Cross-linked Enzyme Aggregate - Cross-Linked Enzyme Aggregates (CLEAs)

Cross-Linked Enzyme Aggregates (CLEAs)

The use of cross-linked enzyme crystals (CLECs) as industrial biocatalysts was pioneered by Altus Biologics in the 1990s. CLECs proved to be significantly more stable to denaturation by heat, organic solvents and proteolysis than the corresponding soluble enzyme or lyophilized (freeze-dried) powder. CLECs are robust, highly active immobilized enzymes of controllable particle size, varying from 1 to 100 micrometer. Their operational stability and ease of recycling, coupled with their high catalyst and volumetric productivities, renders them ideally suited for industrial biotransformations.

However, CLECs have an inherent disadvantage: enzyme crystallization is a laborious procedure requiring enzyme of high purity, which translates to prohibitively high costs. The more recently developed cross-linked enzyme aggregates (CLEAs), on the other hand, are produced by simple precipitation of the enzyme from aqueous solution, as physical aggregates of protein molecules, by the addition of salts, or water miscible organic solvents or non-ionic polymers. The physical aggregates are held together by non-covalent bonding without perturbation of their tertiary structure, that is without denaturation. Subsequent cross-linking of these physical aggregates renders them permanently insoluble while maintaining their pre-organized superstructure, and, hence their catalytic activity.
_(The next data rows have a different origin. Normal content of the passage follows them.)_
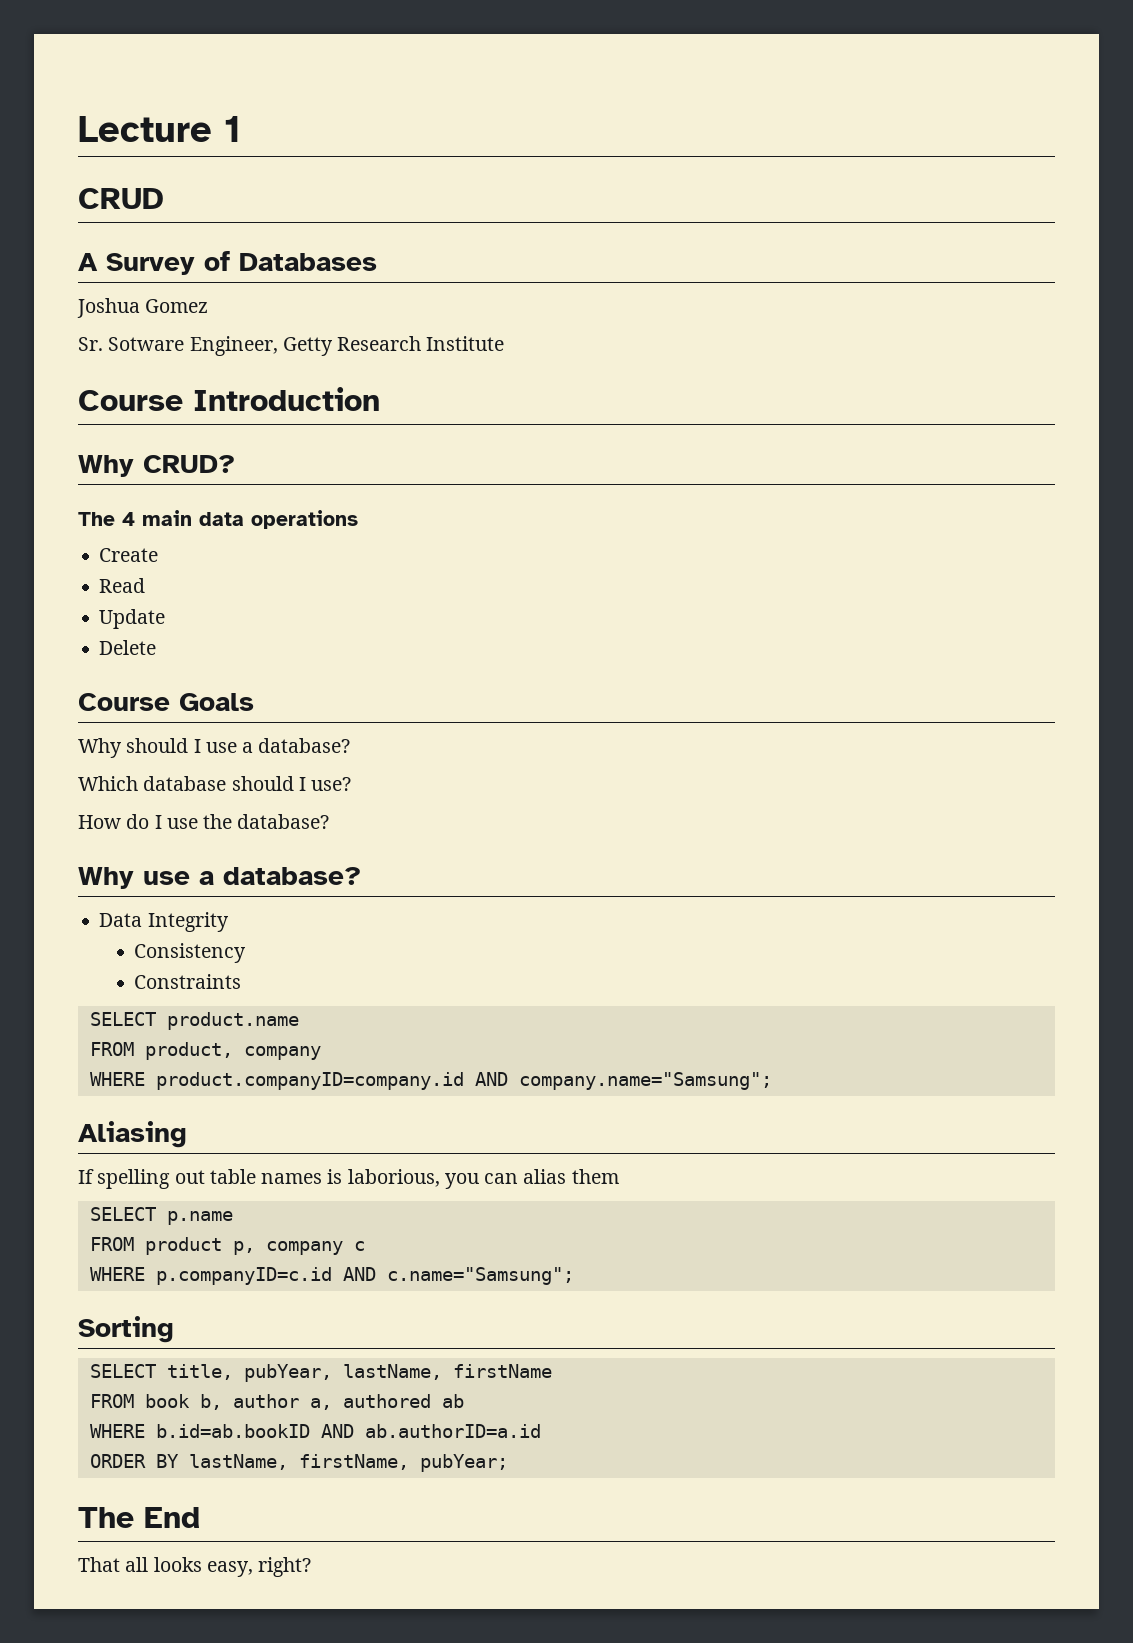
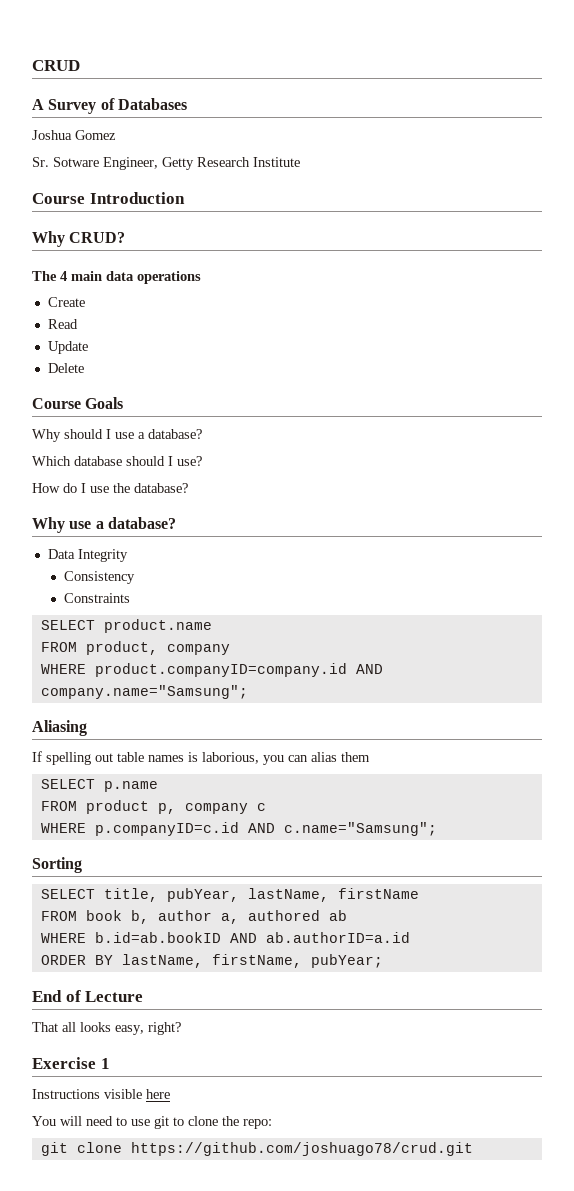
[78,116,241,142] Lecture 1 // -> (32, 65) none
[78,1507,134,1528] The -> (383, 961) none
(200, 1517) none -> [65,990,144,1002] of Lecture
(312, 1567) none -> [32,1057,110,1069] [32,1089,170,1099] [32,1116,272,1129] [40,1142,473,1156] // Exercise 1 // Instructions visible here // You will need to use git to clone the repo: // git clone https://github.com/joshuago78/crud.git

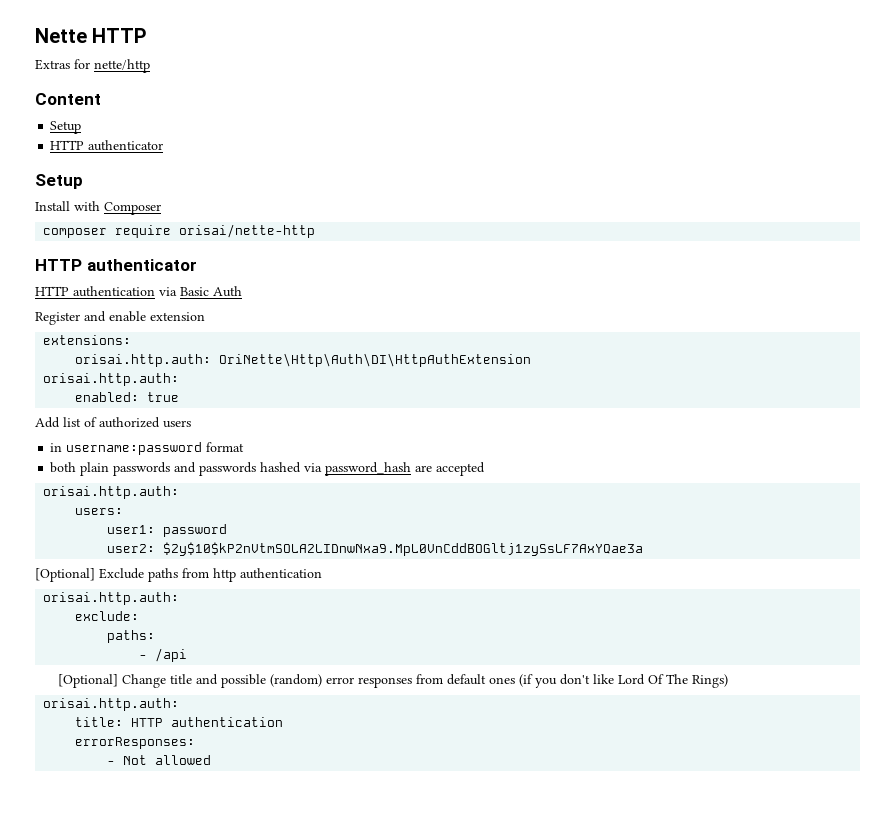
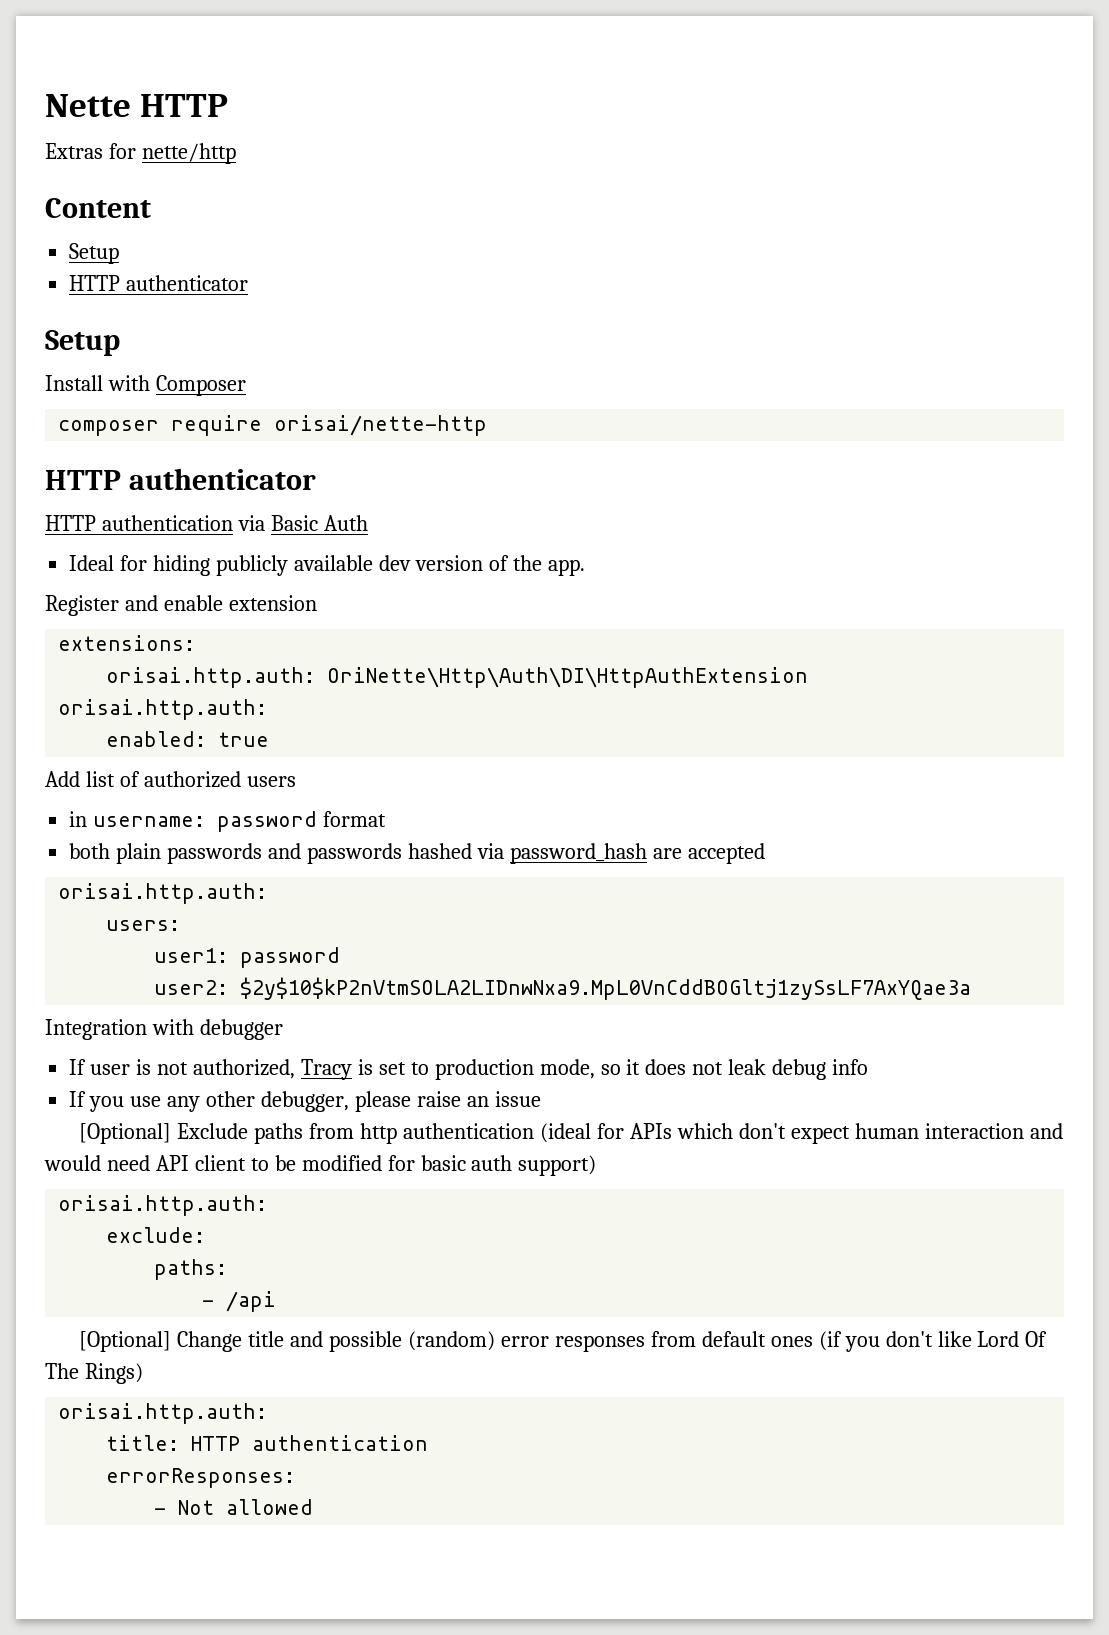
(242, 291) none -> [69,555,585,576] // Ideal for hiding publicly available dev version of the app.
[66,442,203,455] username:password -> [93,811,318,832] username: password
(644, 549) none -> [45,1019,283,1040] [69,1059,869,1080] [69,1091,541,1112] // Integration with debugger // If user is not authorized, Tracy is set to production mode, so it does not leak debug info // If you use any other debugger, please raise an issue
(322, 573) none -> [540,1123,1063,1144] [44,1155,597,1176] (ideal for APIs which don't expect human interaction and would need API client to be modified for basic auth support)

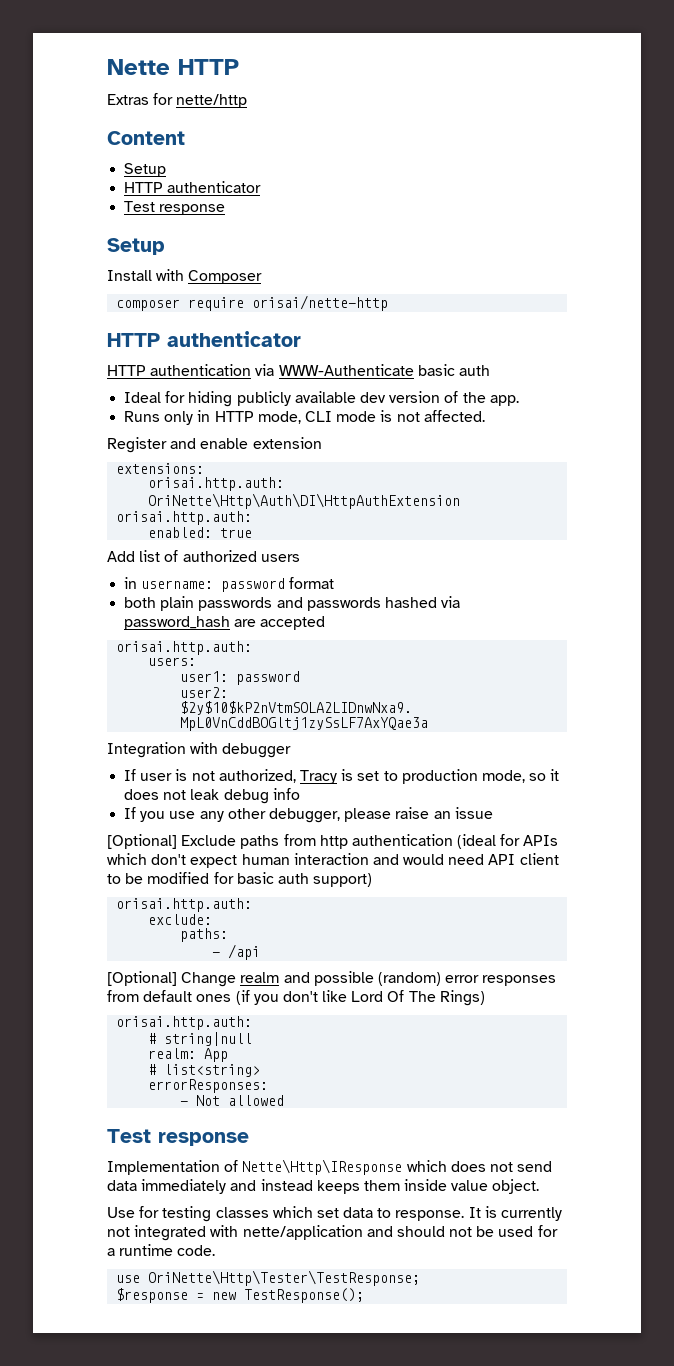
(249, 283) none -> [124,201,226,215] // Test response
[270,515,368,531] Basic Auth -> [278,364,490,376] WWW-Authenticate basic auth
(585, 567) none -> [124,410,485,425] // Runs only in HTTP mode, CLI mode is not affected.
[248,1331,285,1347] title -> [240,972,280,983] realm
[106,1435,429,1451] [106,1468,296,1488] [154,1499,314,1515] title: HTTP authentication // errorResponses: // - Not allowed -> [148,1032,253,1046] [148,1048,229,1062] [148,1064,261,1077] [148,1079,269,1093] [180,1095,285,1106] [107,1129,249,1146] [107,1159,553,1175] [107,1179,540,1194] [107,1206,563,1222] [107,1225,558,1241] [107,1244,216,1256] [116,1270,421,1286] [116,1288,365,1303] # string|null // realm: App // # list<string> // errorResponses: // - Not allowed // Test response // Implementation of Nette\Http\IResponse which does not send data immediately and instead keeps them inside value object. // Use for testing classes which set data to response. It is currently not integrated with nette/application and should not be used for a runtime code. // use OriNette\Http\Tester\TestResponse; // $response = new TestResponse();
This discovery led to the development of a new family of immobilized enzymes: cross-linked enzyme aggregates (CLEAs). Since precipitation from an aqueous medium, by addition of ammonium sulfate or polyethylene glycol, is often used to purify enzymes, the CLEA methodology essentially combines purification and immobilization into a single unit operation that does not require a highly pure enzyme. It could be used, for example, for the direct isolation of an enzyme, in a purified and immobilized form suitable for performing biotransformations, from a crude fermentation broth.

CLEAs are very attractive biocatalysts, owing to their facile, inexpensive and effective production method. They can readily be reused and exhibit improved stability and performance. The methodology is applicable to essentially any enzyme, including cofactor dependent oxidoreductases. Application to penicillin acylase used in antibiotic synthesis showed large improvements over other type of biocatalysts.

The potential applications of CLEAs are numerous and include:

1. Synthesis of pharmaceuticals, flavors and fragrances, agrochemicals, nutraceuticals, fine chemicals, bulk monomers and biofuels.

2. Animal feed, e.g. phytase for utilization of organically bound phosphate by pigs and poultry.

3. Food and beverage processing, e.g. lipases in cheese manufacture and laccase in wine clarification.

4. Cosmetics, e.g. in skin care products

5. Oils and fats processing, e.g. in biolubricants, bioemulsifiers, bioemollients.

6. Carbohydrate processing, e.g. laccase in carbohydrate oxidations.

7. Pulp and paper, e.g. in pulp bleaching.

8. Detergents, e.g. proteases, amylases and lipases for removal of protein, carbohydrate and fat stains.

9. Waste water treatment, e.g. for removal of phenols, dyes, and endocrine disrupters.

10. Biosensors/diagnostics, e.g. glucose oxidase and cholesterol oxidase biosensors.

11. Delivery of proteins as therapeutic agents or nutritional/digestive supplements e.g. beta-galactosidase for digestive hydrolysis of lactose in dairy products to alleviate the symptoms of lactose intolerance.